§ **INSTRUCTIONS FOR THE TASK**
Word for word, transcribe the lines below and drop the pictures.
─── RAW DATA
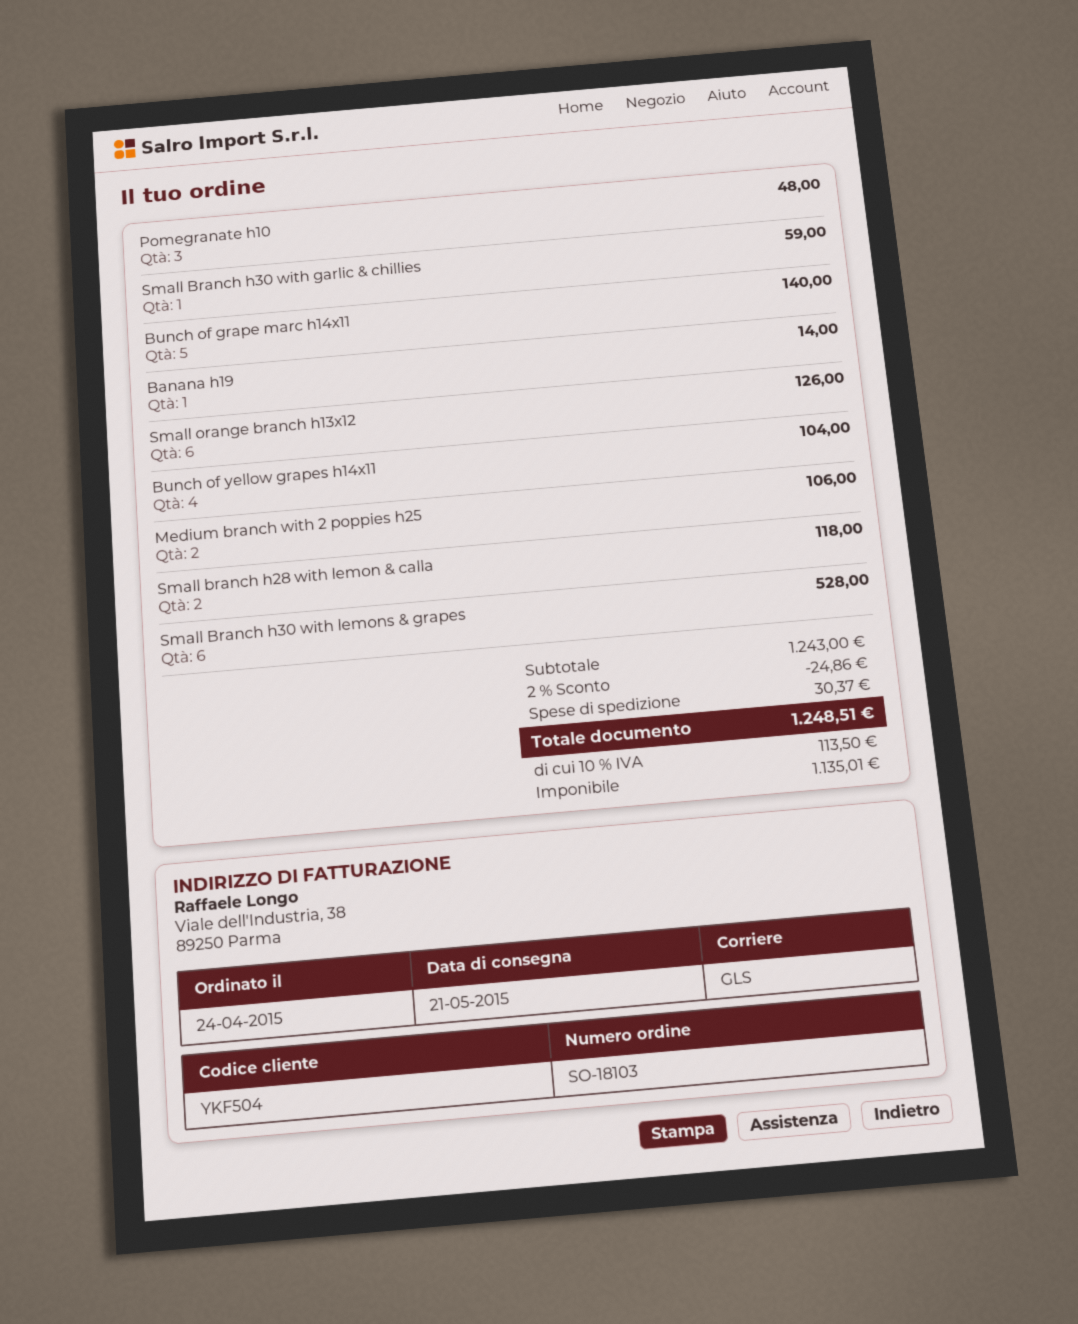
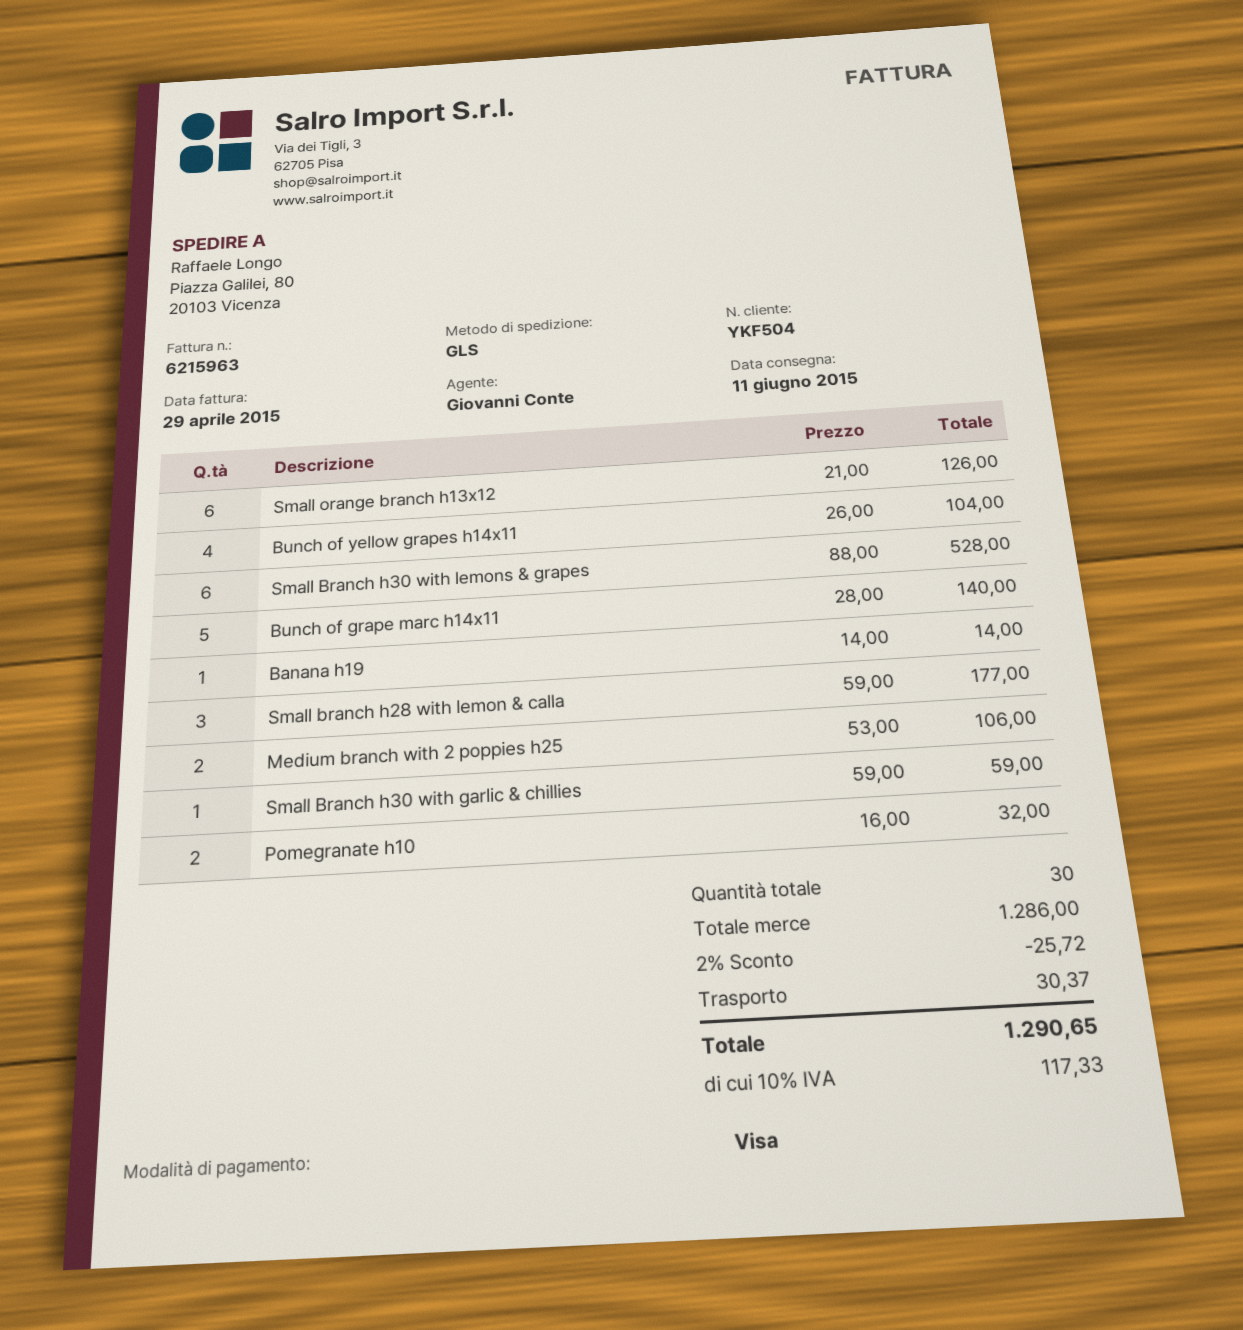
delivery date: 2015-05-21 -> 2015-06-11
Pomegranate h10: 3 for 48.00 -> 2 for 32.00
Small branch h28 with lemon & calla: 2 for 118.00 -> 3 for 177.00
subtotal: 1243.00 -> 1286.00
discount: 2% = 24.86 -> 2% = 25.72
tax: 10% = 113.50 -> 10% = 117.33
total: 1248.51 -> 1290.65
──────
§ **TASK RESULT**
delivery date: 2015-05-21 -> 2015-06-11
Pomegranate h10: 3 for 48.00 -> 2 for 32.00
Small branch h28 with lemon & calla: 2 for 118.00 -> 3 for 177.00
subtotal: 1243.00 -> 1286.00
discount: 2% = 24.86 -> 2% = 25.72
tax: 10% = 113.50 -> 10% = 117.33
total: 1248.51 -> 1290.65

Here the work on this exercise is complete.